So the ER doctor comes in and puts numbing drops in my eye and then gets something on a stick and says, “You won’t feel this” and strokes the stick across my eye.

“You lie,” I says. “I can so feel it.”

“Yes, but it doesn’t hurt, does it?” he says, still with the stick in my eye.

“No,” I have to admit, “but I can feel it.”

I think, upon reflection, I should have kept my mouth shut.

So he turns on this weird light and shines it in my eye.

“Uh-oh,” he says.

Which is EXACTLY what you want to hear an ER doctor say.

He calls my husband over and describes the (actually minor) damage as if it were something that had been done by an eyeball-eating pit bull.

Then, after he tells me what medicines he’s going to prescribe, he says, “I see you’re allergic to tetanus shots.

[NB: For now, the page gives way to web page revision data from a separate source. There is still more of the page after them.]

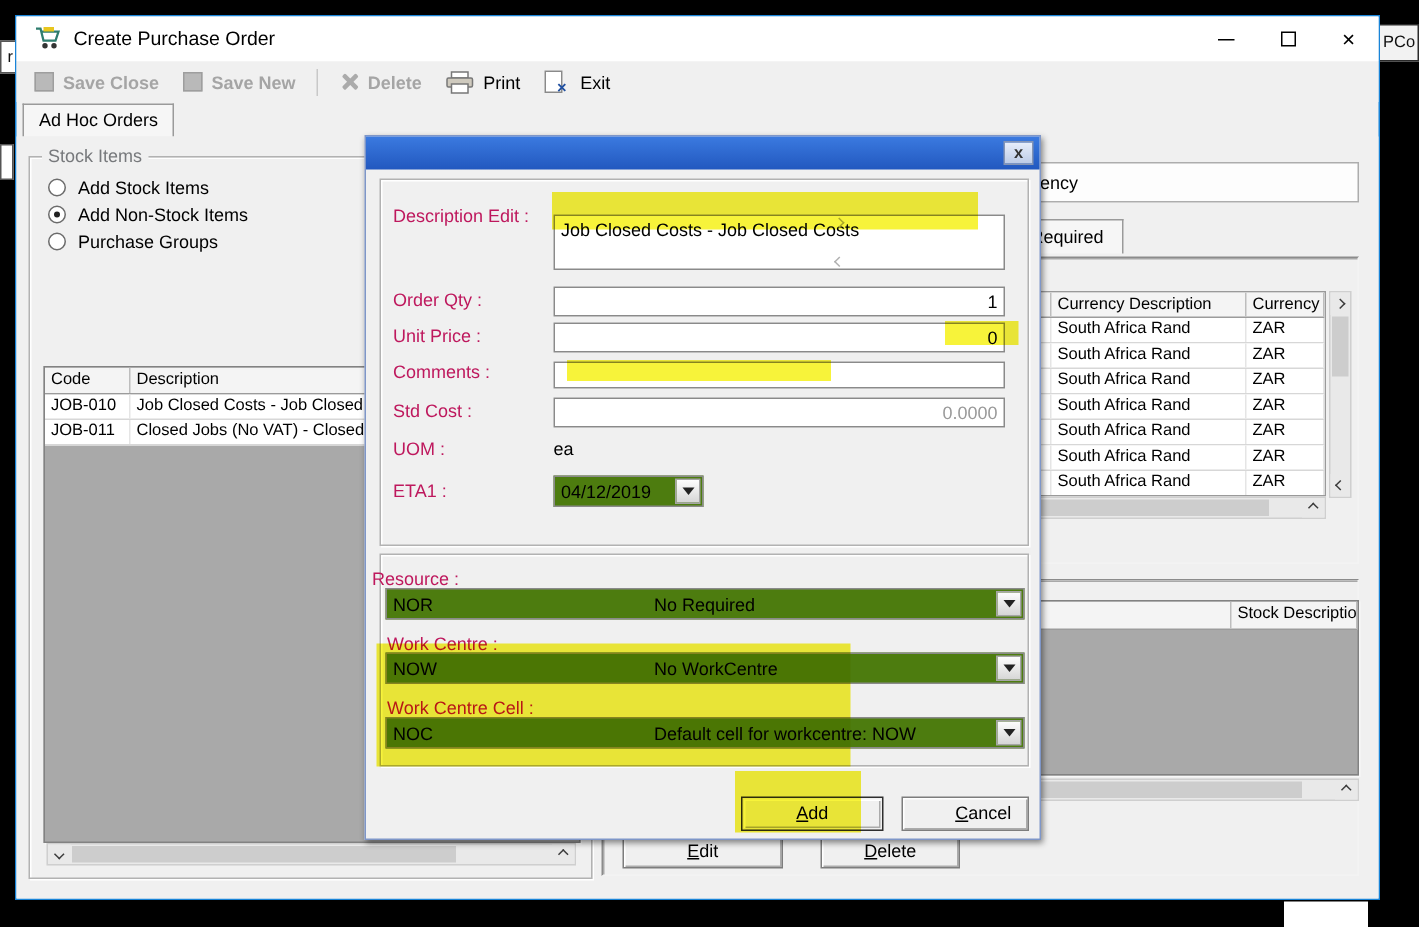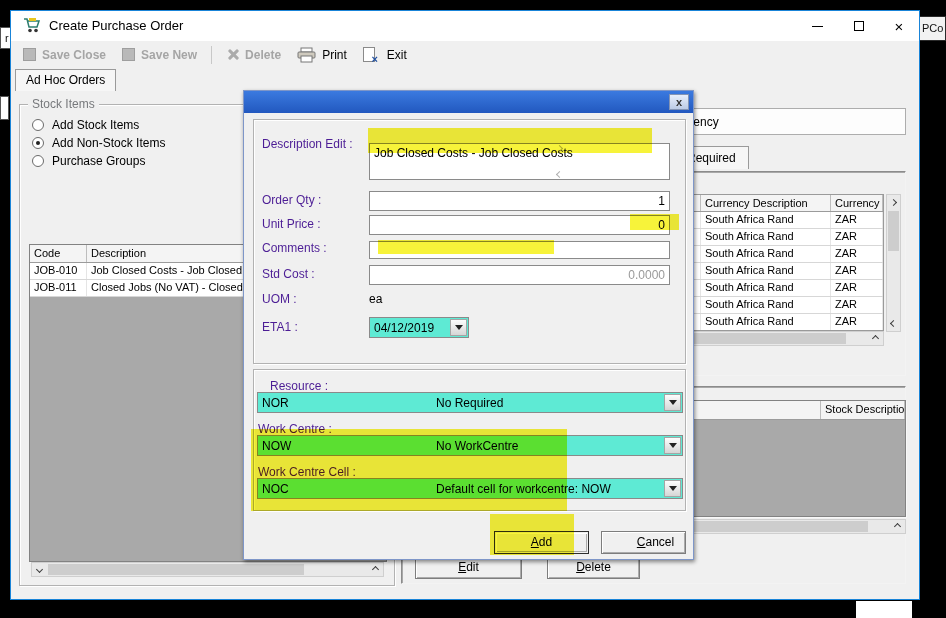--- a/index.html
+++ b/index.html
@@ -135,7 +135,7 @@
   .dlg-gb { border:1px solid #b2b2b2; box-shadow:1px 1px 0 #fff, inset 1px 1px 0 #fff; }
   #dlg-gb1 { left:9px; top:28px; width:433px; height:245px; }
   #dlg-gb2 { left:9px; top:278px; width:433px; height:142px; }
-  .dlbl { font-size:12px; color:#4c1d95; }
+  .dlbl { font-size:12px; color:#be185d; }
   .dfield { background:#fff; border:1px solid #8a8a8a; font-size:12px; color:#000;
       padding:2px 4px; white-space:nowrap; overflow:hidden; }
   .dfield.num { text-align:right; }

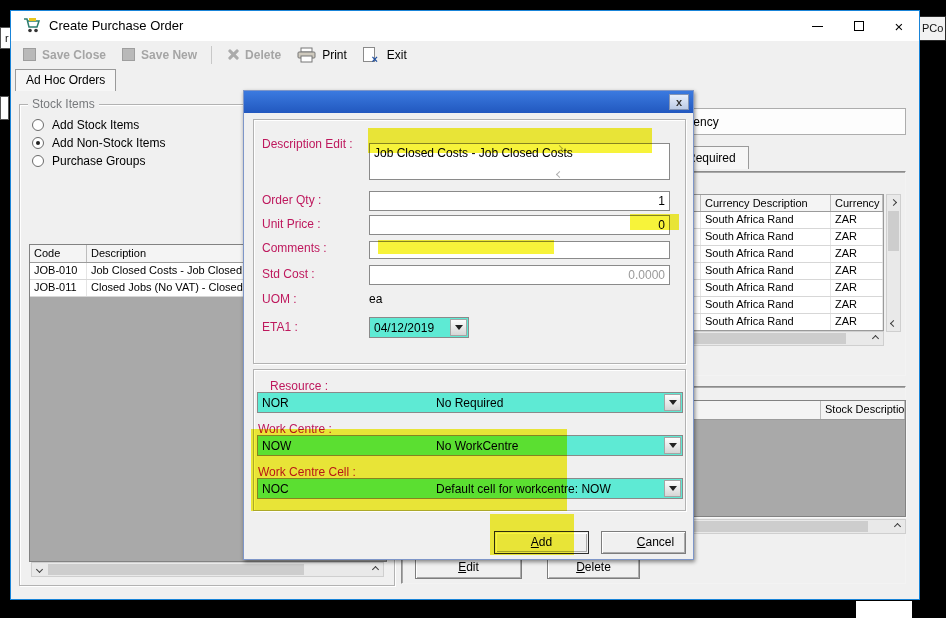--- a/index.html
+++ b/index.html
@@ -148,7 +148,7 @@
   #fld-comments { left:125px; top:150px; width:301px; height:18px; }
   #fld-stdcost { left:125px; top:174px; width:301px; height:20px; color:#9a9a9a; }
   #val-uom { left:125px; top:201px; font-size:12px; color:#000; }
-  .combo { background:#5eead4; border:1px solid #8a8a8a; }
+  .combo { background:#4d7c0f; border:1px solid #8a8a8a; }
   .combo .cval { position:absolute; left:4px; top:3px; font-size:12px; color:#000; white-space:nowrap; }
   .combo .cdesc { position:absolute; left:178px; top:3px; font-size:12px; color:#000; white-space:nowrap; }
   .arrowbtn { position:absolute; right:1px; top:1px; bottom:1px; width:17px;

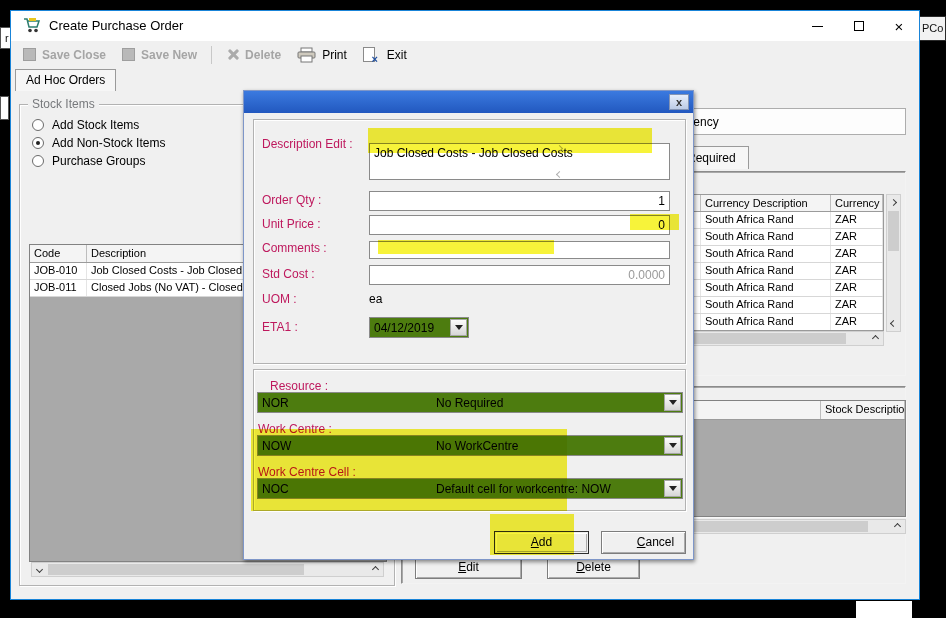--- a/index.html
+++ b/index.html
@@ -158,7 +158,7 @@
       border-top:5px solid #222; }
   #cmb-eta { left:125px; top:226px; width:100px; height:21px; }
   #cmb-eta .cval { left:4px; top:3px; }
-  #lbl-resource { left:26px; top:288px; } #cmb-resource { left:13px; top:301px; width:426px; height:21px; }
+  #lbl-resource { left:4px; top:288px; } #cmb-resource { left:13px; top:301px; width:426px; height:21px; }
   #lbl-wc { left:14px; top:331px; } #cmb-wc { left:13px; top:344px; width:426px; height:21px; }
   #lbl-wcc { left:14px; top:374px; } #cmb-wcc { left:13px; top:387px; width:426px; height:21px; }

That’s unfortunate, because you’re putting yourself at risk.”

I do NOT say, “Gosh, you’re right. Okay, I won’t be allergic any more. What was I thinking?”

I say, “How will I know if I’m getting tetanus?”

He describes a hideous scenario.

“Wow!” I say. “Now you’ve got me scared. Would I be better off with the allergic reaction, or risking tetanus?”

“Oh, if you’re allergic to it, the next reaction will be worse than the last one. You can’t have the shot.”

“So what happens if I get tetanus? I die?”

He continues to write and says, offhand, “Yeah.”

This is inconsistent with what my doctor told me, and I can see the nurse looking between us with a wondering half-smile, like we’re having a bizarre joke, so I figure he thinks he’s being funny.

“Oh,” I chirp. “Okay. Thanks.”

So now I have to call my doctor and ask her about a tetanus booster.

His name–as God is my witness–is Dr. Heiney.